____ Material to process
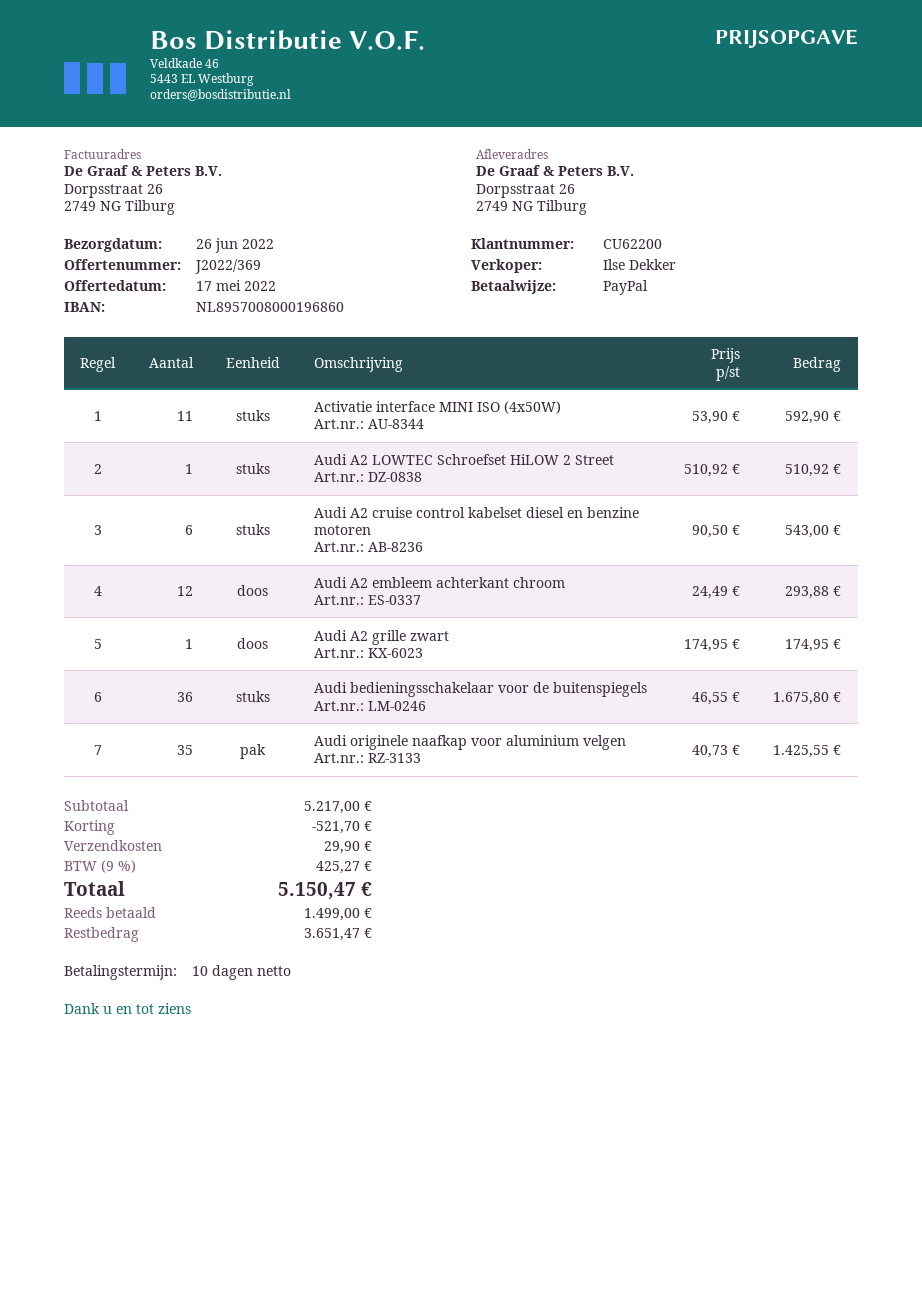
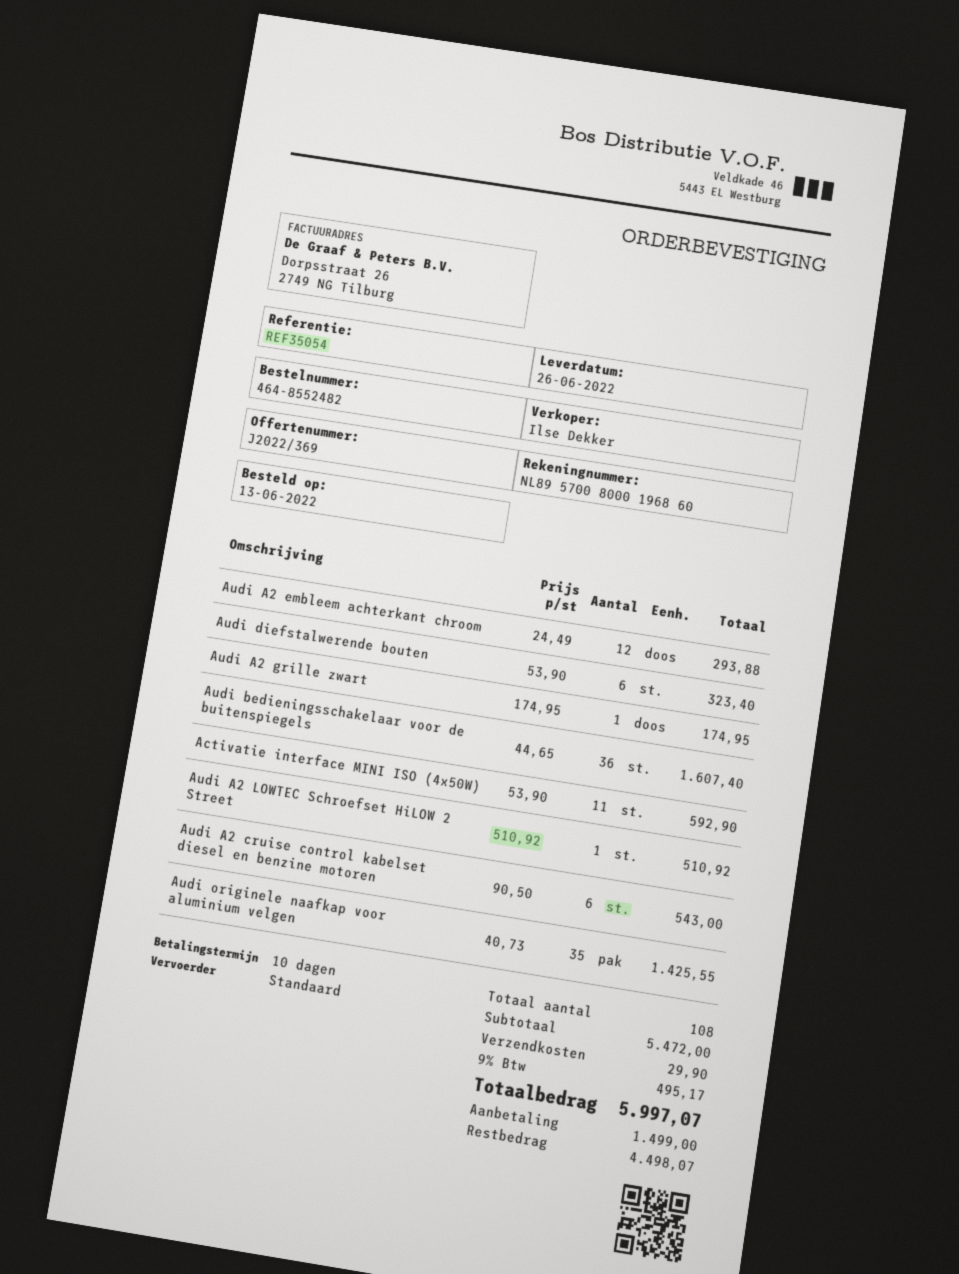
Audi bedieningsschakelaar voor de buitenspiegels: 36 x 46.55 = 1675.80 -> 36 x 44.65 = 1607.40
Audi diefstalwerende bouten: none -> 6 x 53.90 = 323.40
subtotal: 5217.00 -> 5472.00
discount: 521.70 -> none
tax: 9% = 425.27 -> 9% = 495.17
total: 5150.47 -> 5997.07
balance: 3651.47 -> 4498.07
________
## [Assignment]
The records above are to be retyped exactly, with every picture left out.

## [Task result]
Audi bedieningsschakelaar voor de buitenspiegels: 36 x 46.55 = 1675.80 -> 36 x 44.65 = 1607.40
Audi diefstalwerende bouten: none -> 6 x 53.90 = 323.40
subtotal: 5217.00 -> 5472.00
discount: 521.70 -> none
tax: 9% = 425.27 -> 9% = 495.17
total: 5150.47 -> 5997.07
balance: 3651.47 -> 4498.07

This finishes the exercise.